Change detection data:
* * * * *

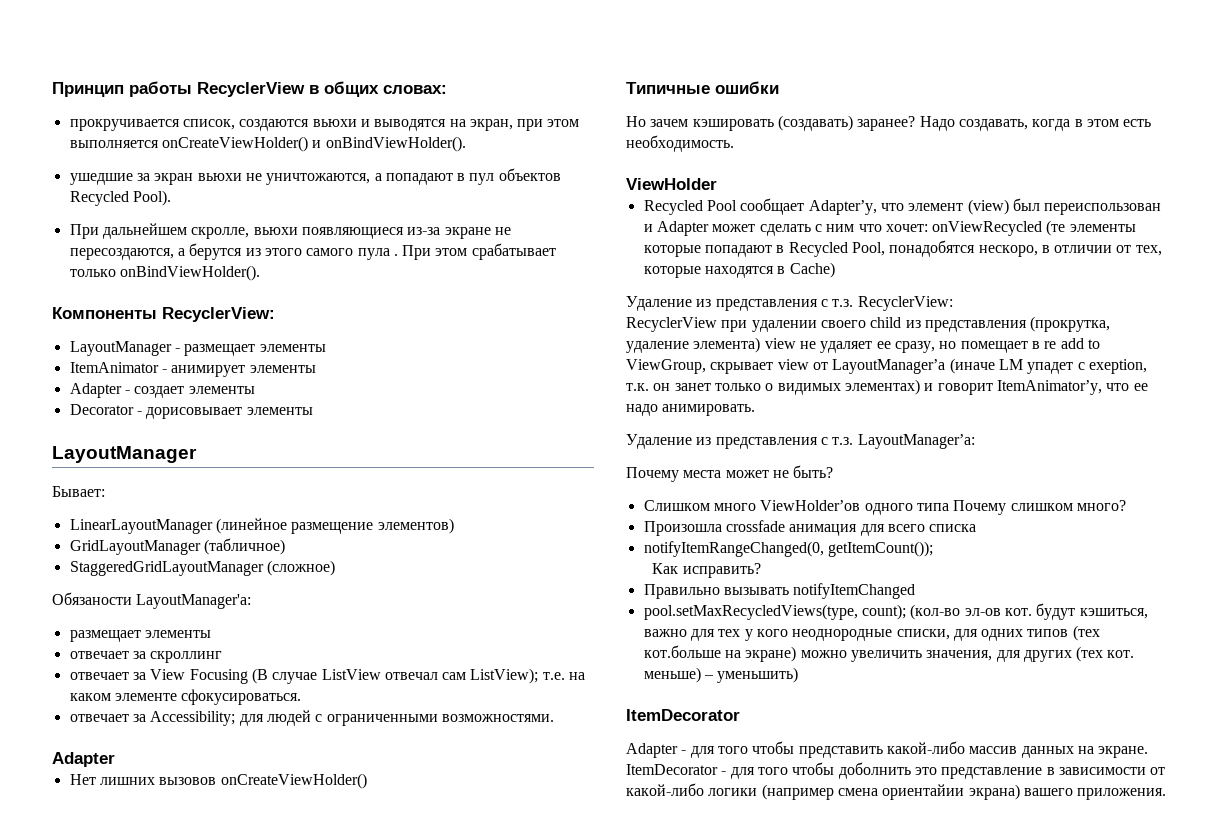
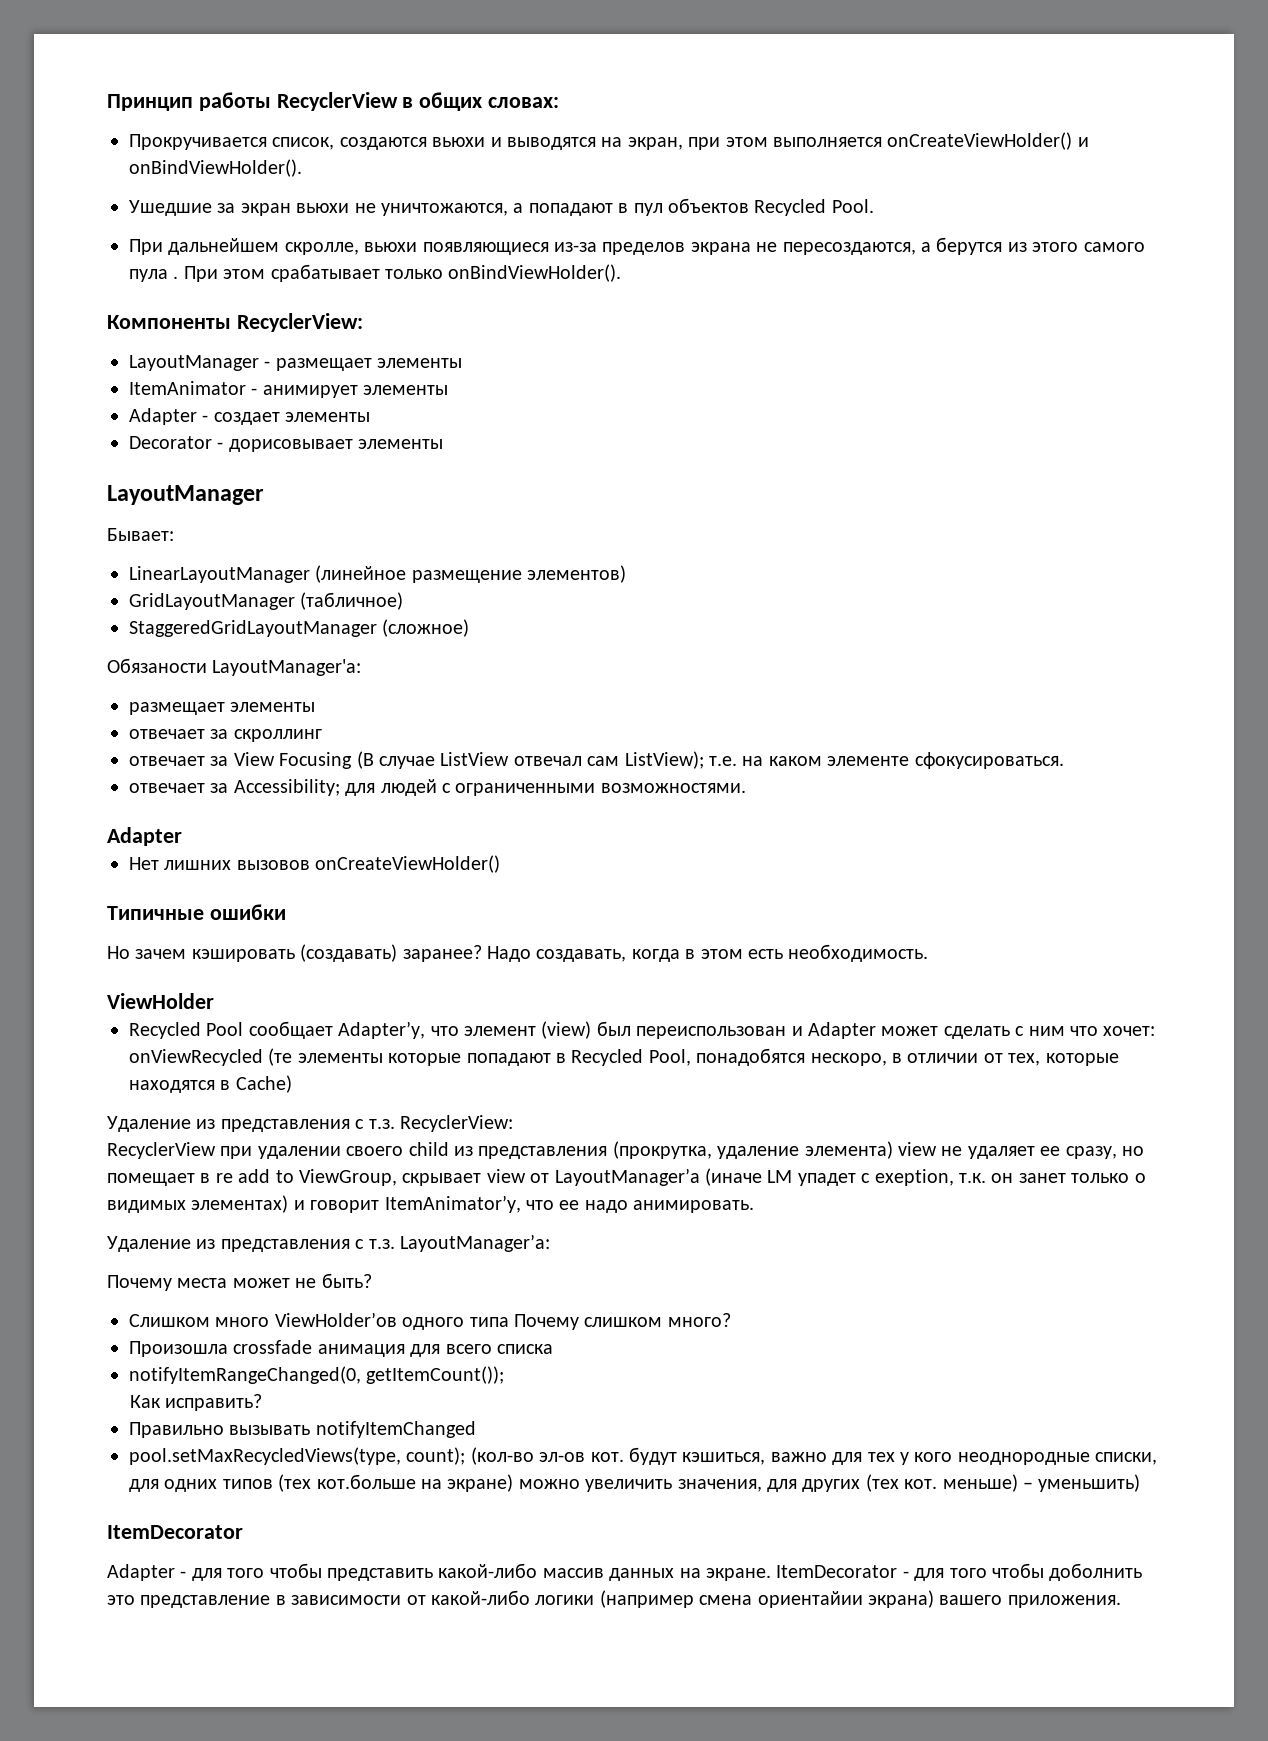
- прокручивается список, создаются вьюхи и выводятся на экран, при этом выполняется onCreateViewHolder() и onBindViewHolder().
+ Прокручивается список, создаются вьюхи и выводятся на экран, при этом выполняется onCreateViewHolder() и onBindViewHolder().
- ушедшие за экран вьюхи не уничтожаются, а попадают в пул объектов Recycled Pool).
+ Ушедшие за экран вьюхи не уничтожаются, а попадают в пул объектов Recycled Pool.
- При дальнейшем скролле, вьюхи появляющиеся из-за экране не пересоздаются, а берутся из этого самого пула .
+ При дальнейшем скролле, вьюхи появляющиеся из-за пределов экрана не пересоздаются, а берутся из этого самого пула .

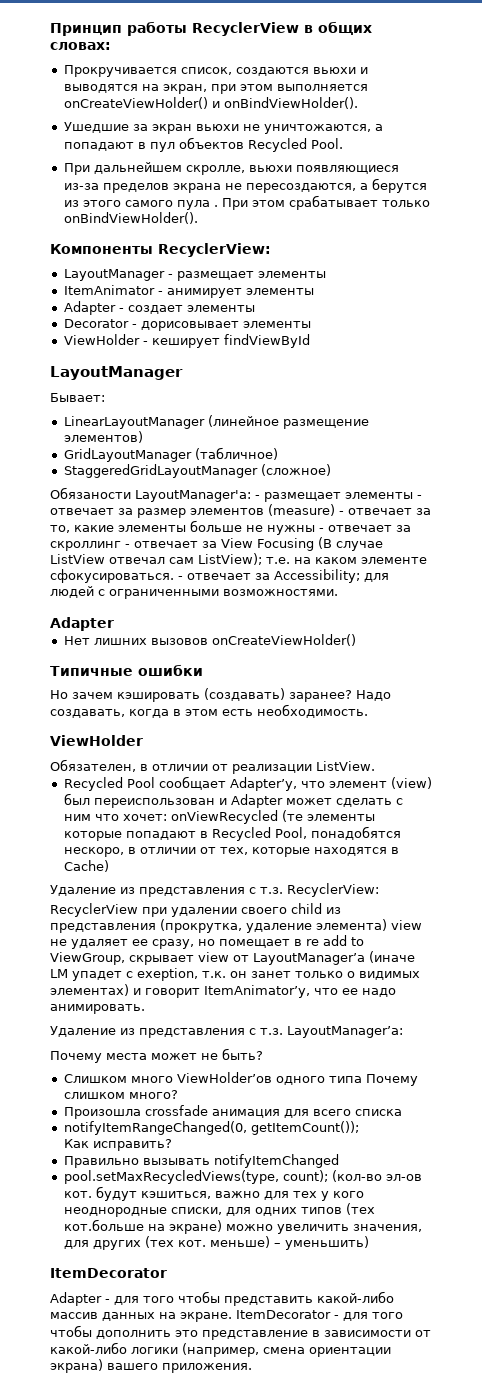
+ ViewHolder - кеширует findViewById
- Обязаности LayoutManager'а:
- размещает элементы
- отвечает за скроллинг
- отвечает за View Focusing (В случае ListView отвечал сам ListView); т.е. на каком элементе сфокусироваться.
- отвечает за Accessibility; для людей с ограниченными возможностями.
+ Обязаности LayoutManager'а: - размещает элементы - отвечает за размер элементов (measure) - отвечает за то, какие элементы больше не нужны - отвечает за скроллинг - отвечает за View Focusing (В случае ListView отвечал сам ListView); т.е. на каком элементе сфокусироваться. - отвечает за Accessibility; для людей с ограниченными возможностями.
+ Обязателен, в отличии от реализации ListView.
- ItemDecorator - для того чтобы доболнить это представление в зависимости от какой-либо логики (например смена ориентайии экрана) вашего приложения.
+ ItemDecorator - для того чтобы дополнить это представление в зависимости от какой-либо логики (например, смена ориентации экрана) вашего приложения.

* * * * *

Since the copy should hold text only, set down each record exactly and leave the pictures out.

- прокручивается список, создаются вьюхи и выводятся на экран, при этом выполняется onCreateViewHolder() и onBindViewHolder().
+ Прокручивается список, создаются вьюхи и выводятся на экран, при этом выполняется onCreateViewHolder() и onBindViewHolder().
- ушедшие за экран вьюхи не уничтожаются, а попадают в пул объектов Recycled Pool).
+ Ушедшие за экран вьюхи не уничтожаются, а попадают в пул объектов Recycled Pool.
- При дальнейшем скролле, вьюхи появляющиеся из-за экране не пересоздаются, а берутся из этого самого пула .
+ При дальнейшем скролле, вьюхи появляющиеся из-за пределов экрана не пересоздаются, а берутся из этого самого пула .

+ ViewHolder - кеширует findViewById
- Обязаности LayoutManager'а:
- размещает элементы
- отвечает за скроллинг
- отвечает за View Focusing (В случае ListView отвечал сам ListView); т.е. на каком элементе сфокусироваться.
- отвечает за Accessibility; для людей с ограниченными возможностями.
+ Обязаности LayoutManager'а: - размещает элементы - отвечает за размер элементов (measure) - отвечает за то, какие элементы больше не нужны - отвечает за скроллинг - отвечает за View Focusing (В случае ListView отвечал сам ListView); т.е. на каком элементе сфокусироваться. - отвечает за Accessibility; для людей с ограниченными возможностями.
+ Обязателен, в отличии от реализации ListView.
- ItemDecorator - для того чтобы доболнить это представление в зависимости от какой-либо логики (например смена ориентайии экрана) вашего приложения.
+ ItemDecorator - для того чтобы дополнить это представление в зависимости от какой-либо логики (например, смена ориентации экрана) вашего приложения.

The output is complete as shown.